6.2.11

OPINIÃO: Figuras populares de Nisa,...nos textos de Mário Mendes

(acontecimentos , pessoas e coisas, no traço e sorriso que vem do coração do seu autor)
Já não é a primeira vez que Mário Mendes, um poeta magnífico das palavras e dos sentimentos, nos vem trazer dos arquivos das nossas memórias figuras das nossas infâncias.
Foi assim com o Senhor Carlos dos Pregões, cujos pregões ressoaram de imediato nos nossos espíritos tal e qual o Autor rematou e pintou com rigor inigualável, e a concomitante beleza que lhes era inerente, foi o nosso querido Adolfo, foi a descrição magnífica da Rua Direita e das suas figuras, e agora a figura extraordinária de um santo...o Senhor Alberto carpinteiro, o fazedor das nossas bitôrras.
Sim porque pequenos príncipes como éramos, ...não era qualquer peão mais pequeno que nos servia.
E para o Senhor Alberto os meninos que nós éramos, tratava-vos como príncipes .
E éramos de facto. Que não de título (também não queríamos os títulos).
Os santos não têm religiões, quero dizer não pertencem necessariamente a religiões organizadas.
O Senhor Alberto carpinteiro era um santo...
Nós na nossa dimensão intuíamos que perante tal bondade... só de um santo se podia tratar.
E daí o quasi entrarmos em espaço sagrado quando o visitávamos.
O Senhor Alberto que nos fazia as bitôrras...não era um qualquer peão de uma madeira qualquer, como referimos ...Nós queríamos bitôrras de madeira de azinho, como eram imponentes as nossas bitôrras.....
E aí (lá) íamos nós... meu primo António (Chaves), o António Maria Bicho (meu inigualável e bom e único companheiro da primeira à quarta classe, cuja lealdade recíproca permanece mesmo depois da tua morte... que o Senhor na sua Bondade Infinita se apressou a compreender e aceitar à luz da tua categoria superior de ser humano ,... e dadas as circunstâncias de não estares bem, pelo que devemos estar tranquilos e em paz, ...iria no grupo o teu primo Mário (Bicho), o nosso querido Mário,... e se calhar também iria o Carlos e o José Manuel da Casa Povo...
E o Senhor Alberto recebia-nos os bocados do azinho e explicava-nos que ia depois ao torno para que saísse a obra prima.
“ Oh meus meninos deixem ficar que eu vou ver o que posso fazer...”. Isso vindo de quem vinha bastava-nos.
Com ele tínhamos o maior dos respeitos... e dizem as vizinhas que ele na verdade era um ser extraordinário.
Depois íamos chatear a cabeça dos ferreiros, não saíamos de lá, deixávamos lá as bitôrras para nos fazerem os bicos em aço que víamos eles incorporarem a jeito e a quente, mas com cuidado para não estragarem o trabalho de arte do Senhor Alberto, ou abrir qualquer abertura na madeira junto ao bico.
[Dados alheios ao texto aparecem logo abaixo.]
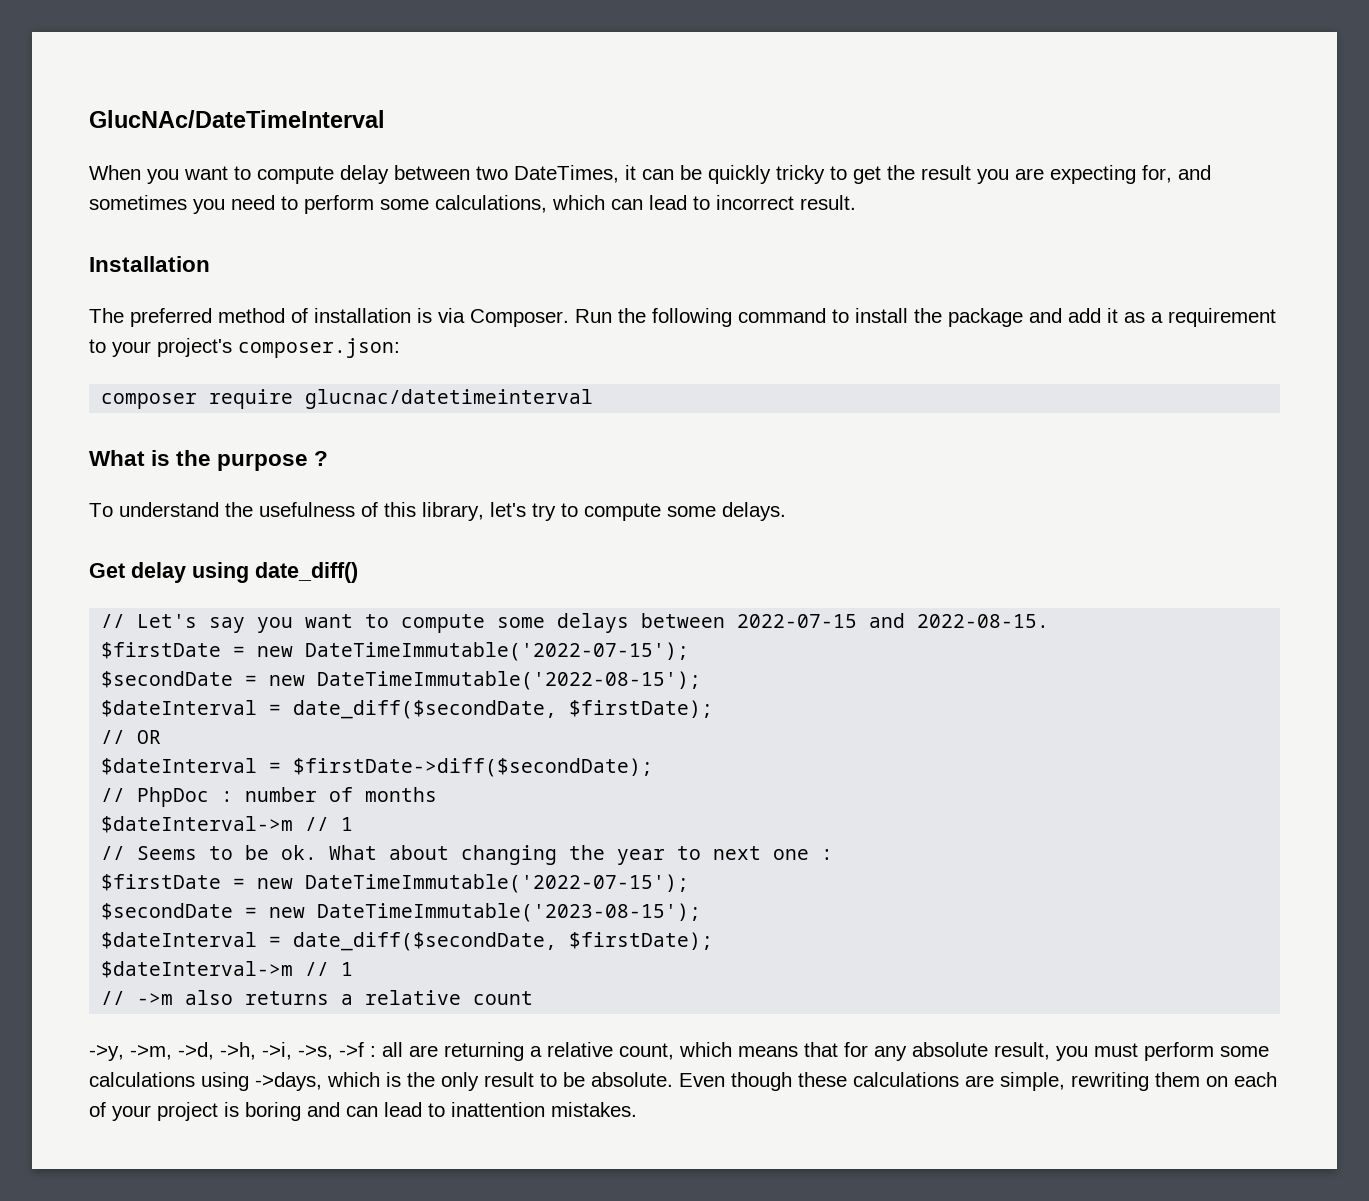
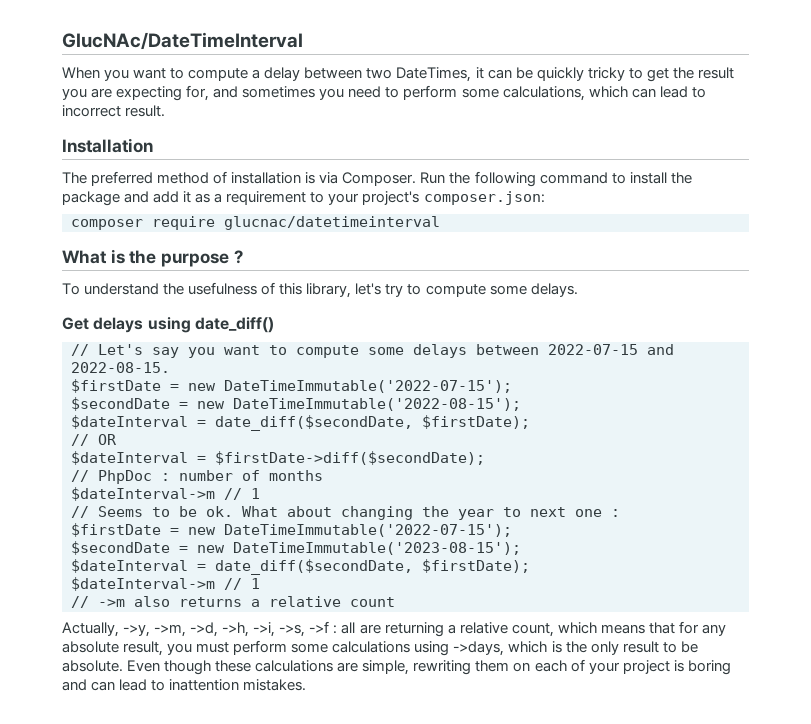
(334, 175) none -> [252,69,261,79] a
[131,562,186,583] delay -> [93,317,144,333] delays
(534, 998) none -> [62,622,119,637] Actually,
Se a coisa demorava tínhamos chatice , ... não lhes deixavamos a porta até conseguirmos o resultado.
Depois havia só que comprar guita da melhor, talvez cordão do melhor que a nobre peça merecia.
Porventura adquirido já não sei bem onde mas talvez no Senhor Bernardino ou no Senhor José (o irmão) que nos atendia pessoalmente.
Em conclusão, além de principezinhos éramos uns gestorzinhos com uma certa classe ... , éramos nós que projectávamos estas coisas, negociávamos, pagávamos, só que não fomos aproveitados por esta gente sábia da política, ... salvo alguma excepção.
Mas que culpa temos nós disso ...
É que sem nós isto é o que se vê.
Como dizem os brasileiros: “cansei de ficar no chão. Subi de novo o muro”... da minha infância, com o impulso da recordação do Senhor Alberto, um santo fazedor dos nossos sonhos de infância, de bitôrras torneadas pelas santas mãos de marceneiro, como Jesus, desarquivados pela mão justa e oportuna do autor das “figuras populares de Nisa”, das nossas infâncias, ...com a beleza que caracterizam tais textos.
E, meu caro Mário ... o Senhor Alberto faz parte de nós, continua a fazer parte de nós, porque nós amámos, compreendemos, e guardámos o primeiro dos sentimentos para que tudo tende ... o amor entre as pessoas.
O amor verdadeiro ... que consegue guardar vivo na memória o amor vivo que só um santo pôde e conseguiu transmitir aos meninos que nós éramos e que persiste em nós.